(THE DATA)

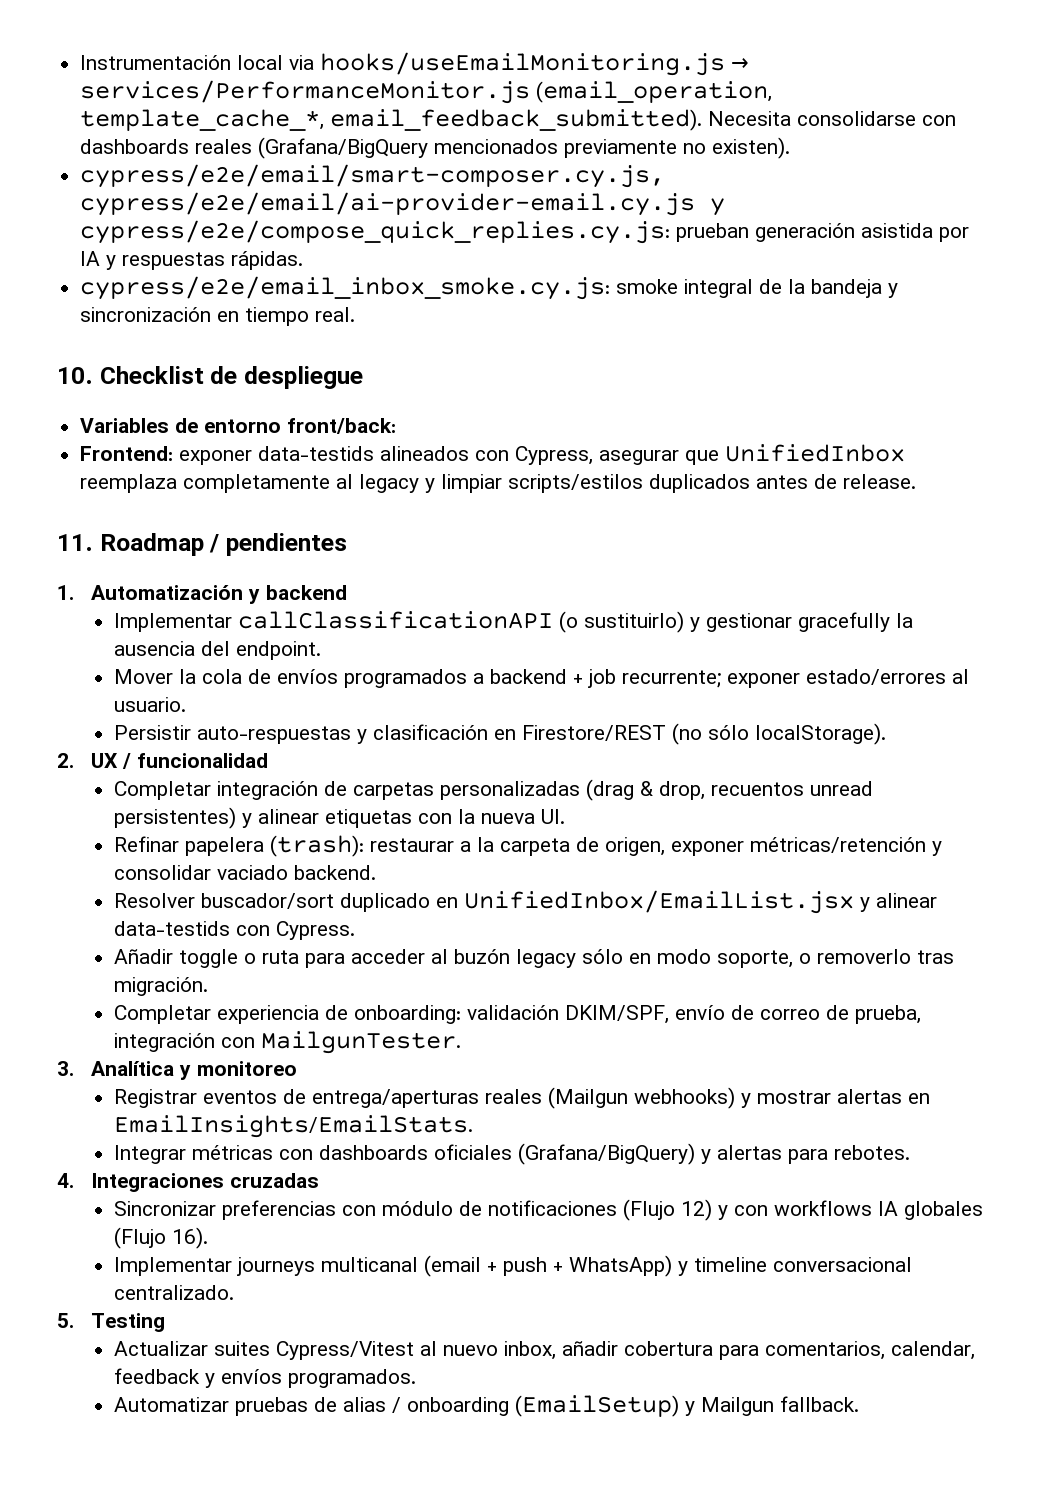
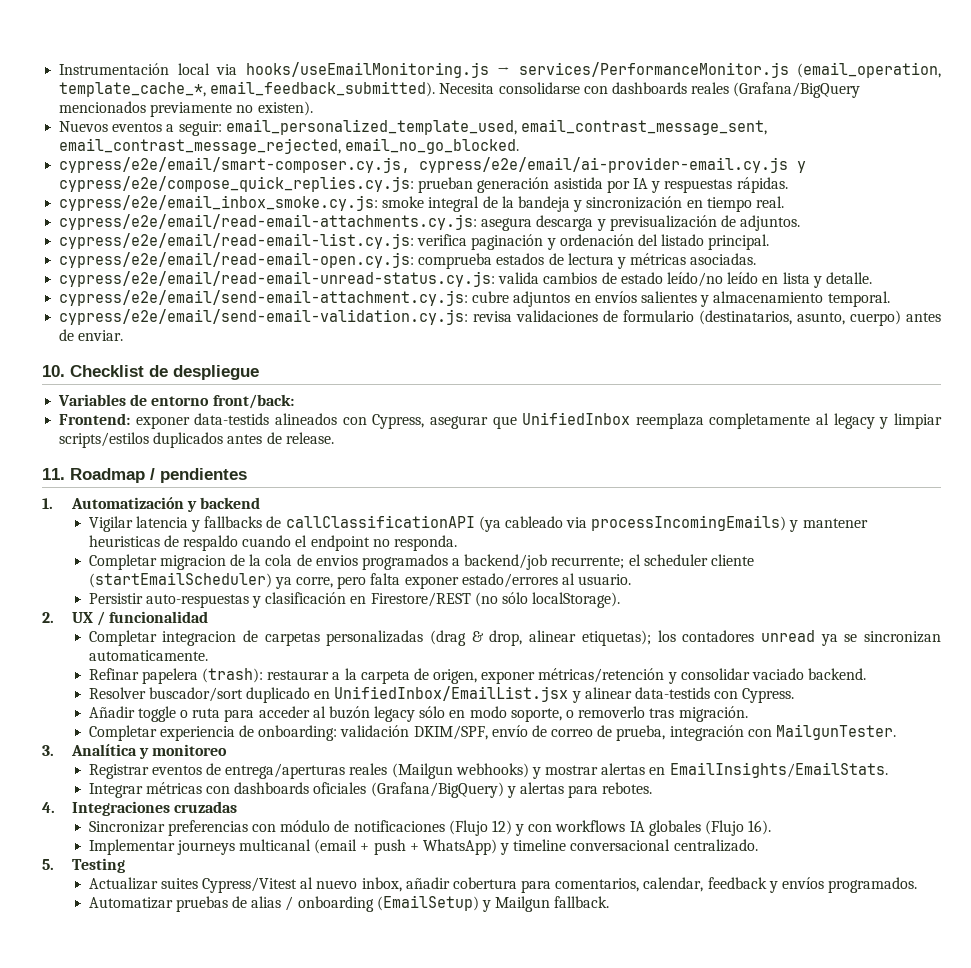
+ Nuevos eventos a seguir: email_personalized_template_used, email_contrast_message_sent, email_contrast_message_rejected, email_no_go_blocked.
+ cypress/e2e/email/read-email-attachments.cy.js: asegura descarga y previsualización de adjuntos.
+ cypress/e2e/email/read-email-list.cy.js: verifica paginación y ordenación del listado principal.
+ cypress/e2e/email/read-email-open.cy.js: comprueba estados de lectura y métricas asociadas.
+ cypress/e2e/email/read-email-unread-status.cy.js: valida cambios de estado leído/no leído en lista y detalle.
+ cypress/e2e/email/send-email-attachment.cy.js: cubre adjuntos en envíos salientes y almacenamiento temporal.
+ cypress/e2e/email/send-email-validation.cy.js: revisa validaciones de formulario (destinatarios, asunto, cuerpo) antes de enviar.
- Implementar callClassificationAPI (o sustituirlo) y gestionar gracefully la ausencia del endpoint.
- Mover la cola de envíos programados a backend + job recurrente; exponer estado/errores al usuario.
+ Vigilar latencia y fallbacks de callClassificationAPI (ya cableado via processIncomingEmails) y mantener heuristicas de respaldo cuando el endpoint no responda.
+ Completar migracion de la cola de envios programados a backend/job recurrente; el scheduler cliente (startEmailScheduler) ya corre, pero falta exponer estado/errores al usuario.
- Completar integración de carpetas personalizadas (drag & drop, recuentos unread persistentes) y alinear etiquetas con la nueva UI.
+ Completar integracion de carpetas personalizadas (drag & drop, alinear etiquetas); los contadores unread ya se sincronizan automaticamente.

(End THE DATA)

Find the word "endpoint" in the entries, and copy every line it shows up in.

- Implementar callClassificationAPI (o sustituirlo) y gestionar gracefully la ausencia del endpoint.
+ Vigilar latencia y fallbacks de callClassificationAPI (ya cableado via processIncomingEmails) y mantener heuristicas de respaldo cuando el endpoint no responda.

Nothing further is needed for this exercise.